Chacun a pu y trouver sa part personnelle, y compris dans la discrète conclusion spirituelle suggérée par Alain, pasteur habituel des brebis éloignées des institutions de l’Eglise officielle mais aussi « passeur » efficace, capable de nous guider sur les chemins mystérieux et douloureux de l’au-delà…
Oui, en effet, on ne pouvait saluer une dernière fois un compagnon de cette envergure, en se contentant de quelques coups de goupillon lancés en l’air !…
Merci, tout particulièrement, d’avoir redonné du sens à ce rite de l’accompagnement collectif vers le cimetière, bien souvent réduit à un rassemblement intimiste – quasi clandestin – dans les quartiers de nos villes modernes.
Les conversations naturelles qui parcouraient cette procession insolite étaient bien loin de la tristesse compassée de certains défilés.
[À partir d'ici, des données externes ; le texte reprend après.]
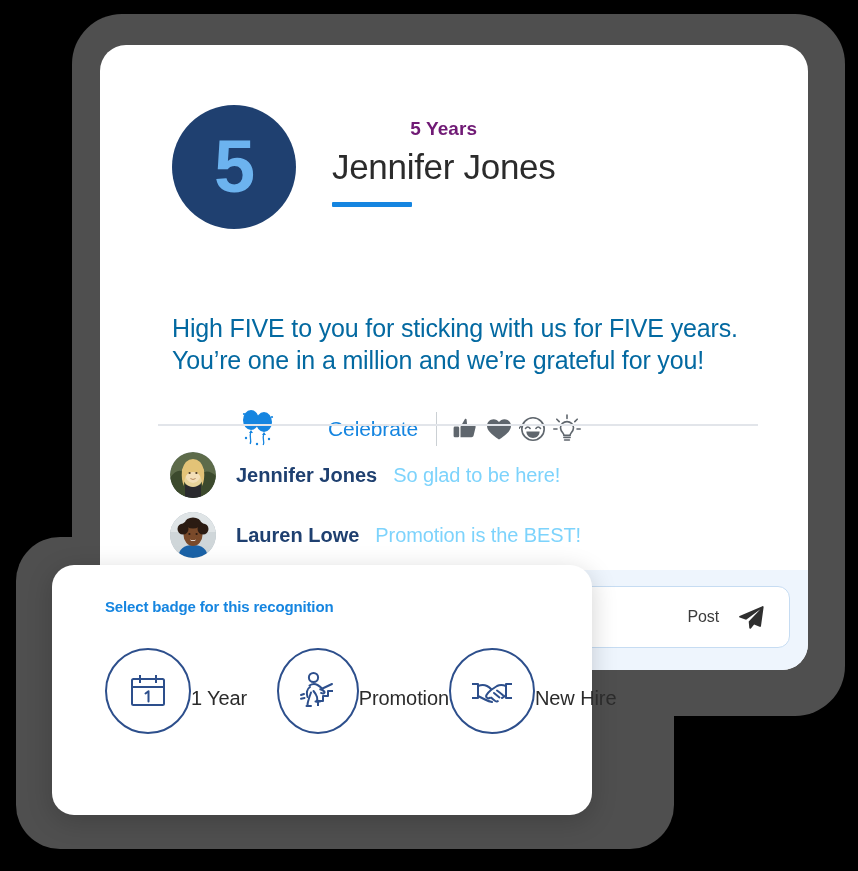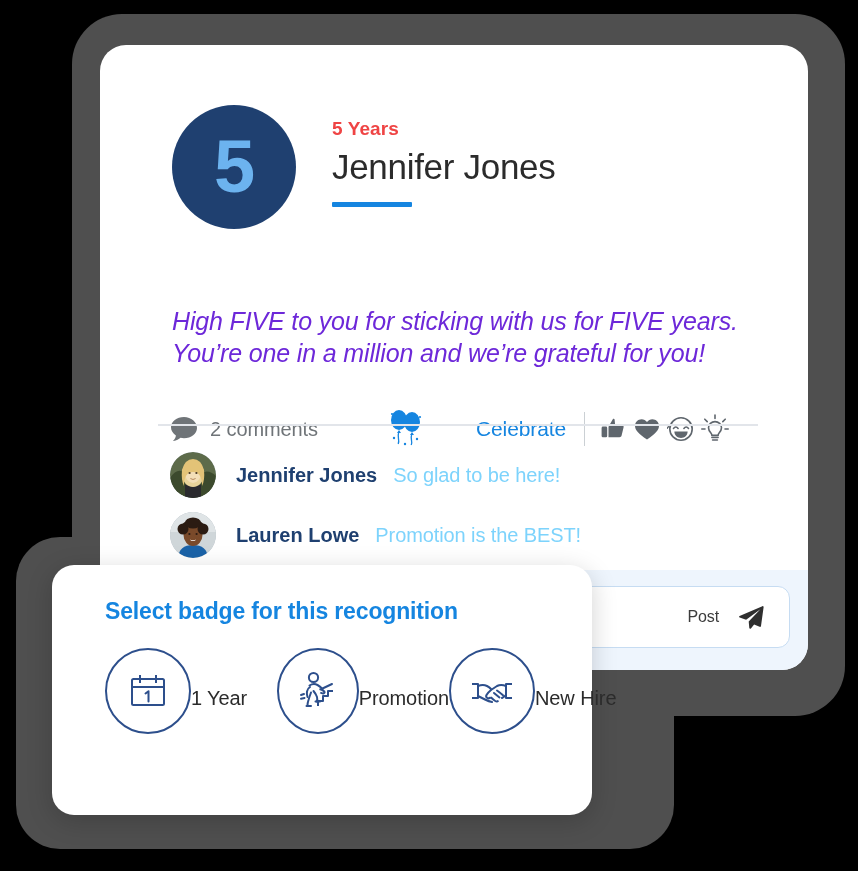"5 Years" #milestone-label { color: #ef4444 -> #701a75; text-align: none -> center }
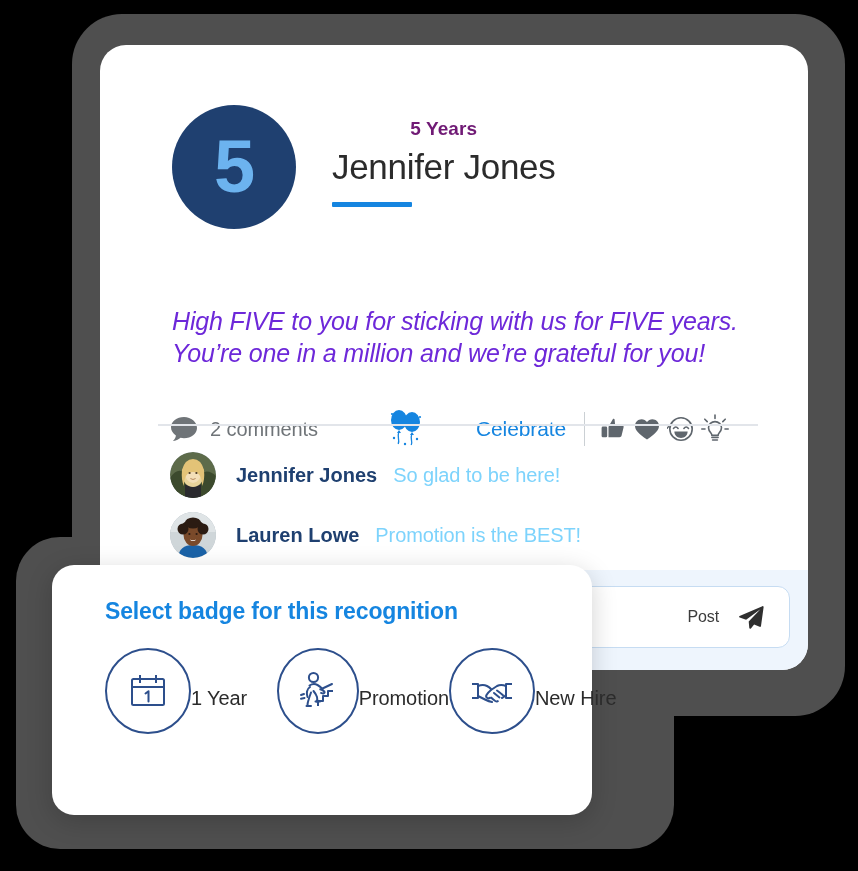"High FIVE to you for" #post-message { color: #6d28d9 -> #0369a1; font-style: italic -> none; top: 260px -> 267px }
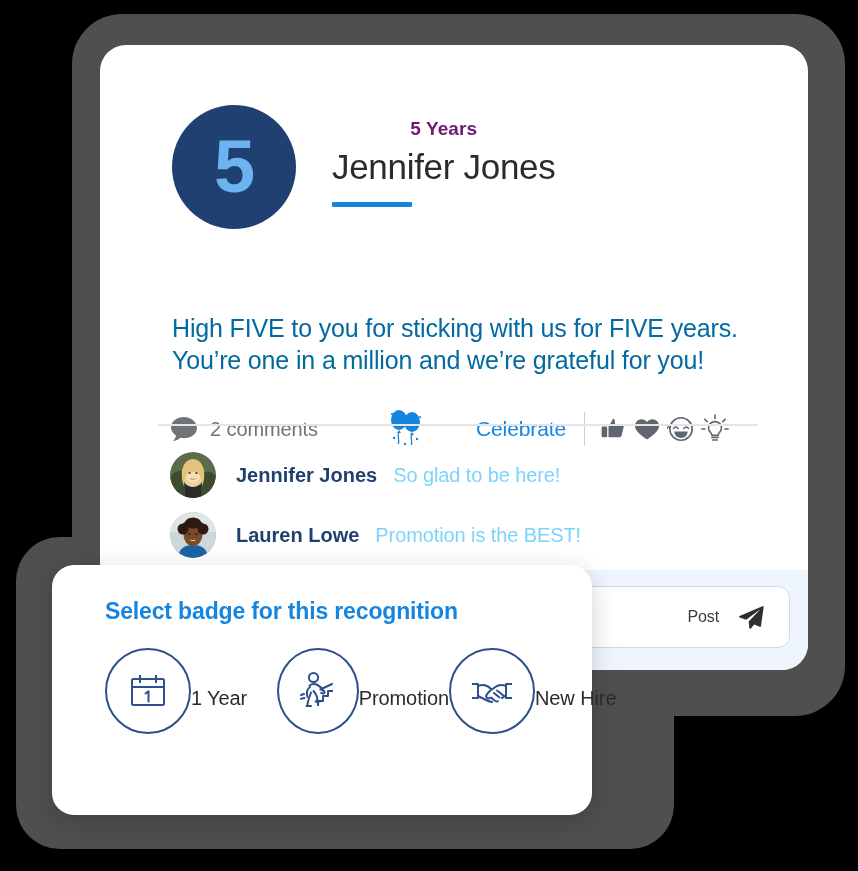"2 comments" div.comments-group { html: <div> <svg> <path></path> </svg> <span>2 comments</span> </div> -> none }
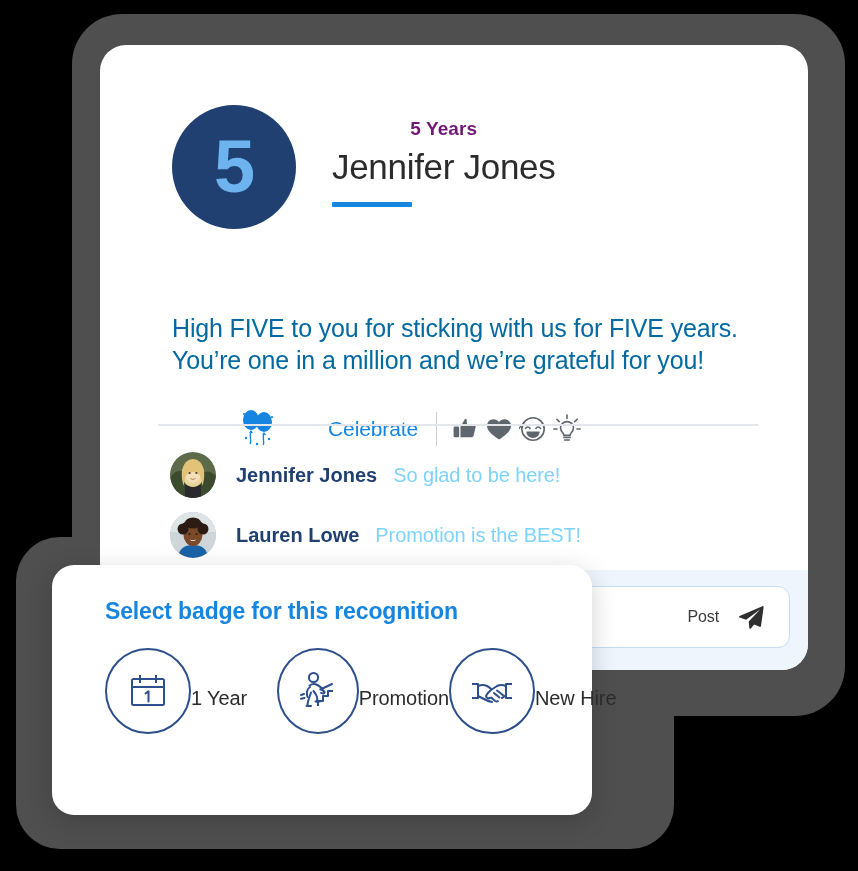"Select badge for this recognition" #badge-panel-title { font-size: 23px -> 15px }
N’était-ce pas le plus bel hommage que l’on pouvait rendre à quelqu’un qui aimait la vie sous toutes ses formes ? Nous étions bien dans une relation de proximité avec cette culture sud-américaine, que Jean-Yves avait pu approcher, selon laquelle la mort fait partie intégrante de la vie.
Ce fut, pour tout dire, une cérémonie jusqu’à la fin pleine d’ « espérance », dans tous les sens (laïc et religieux) du terme.
Enfin, puisqu’il y avait là une majorité de militants ayant partagé de près ou de loin les engagements de Jean-Yves, j’ai ressenti personnellement, dans cette atmosphère de convivialité inattendue, la marque d’une intense fraternité qui réunissait des gens de divers horizons, au moment où l’on ramenait dans la terre fraîchement creusée une semence qui avait déjà tant fructifié …
Les motivations de ceux qui se lancent dans l’action publique, on le sait, continuent de susciter interrogations et crispations de toutes sortes ; il est de bon ton d’en évacuer toute dimension affective ou considération liée à des émotions individuelles.
Et pourtant, quelle meilleure représentation pouvait-on donner d’une « famille » politique que le spectacle de cette assemblée d’hommes et de femmes, conviés à se ressourcer un moment, au pied d’un phare embrumé, avant de repartir vers les chantiers de l’action et de la réflexion collectives ?
Et pour terminer dans le même registre symbolique, je m’attarderai sur un détail :
ayant aperçu dans le fourgon mortuaire une gerbe de fleurs portant la mention : « De la part des anciens camarades du PSU » , j’ai fait part à plusieurs de mon étonnement devant cette mystérieuse initiative, avant d’en saisir toute la portée.
Qu’un parti politique, considéré comme le « laboratoire » de la Gauche post-soixante-huitarde et disparu depuis 30 ans réapparaisse au moment où l’on portait en terre l’un de ses anciens militants, aux côtés de qui nous étions plusieurs à avoir fourbi nos premières armes, quel sacré clin d’œil !!
M’excusant par avance de ce long message qui pourra vous apparaître bien décalé par rapport à la réalité de votre souffrance personnelle,
je vous embrasse affectueusement et avec reconnaissance.
7 Mai 2013
Michel
C’est avec tristesse que j’apprend le décès de Jean-Yves, qui fut celui qui me fit découvrir la vrai vie rurale pendant les quelques mois de stage que j’ai éffectué au GAEC de la Mancellière. Repose en Paix Camarade.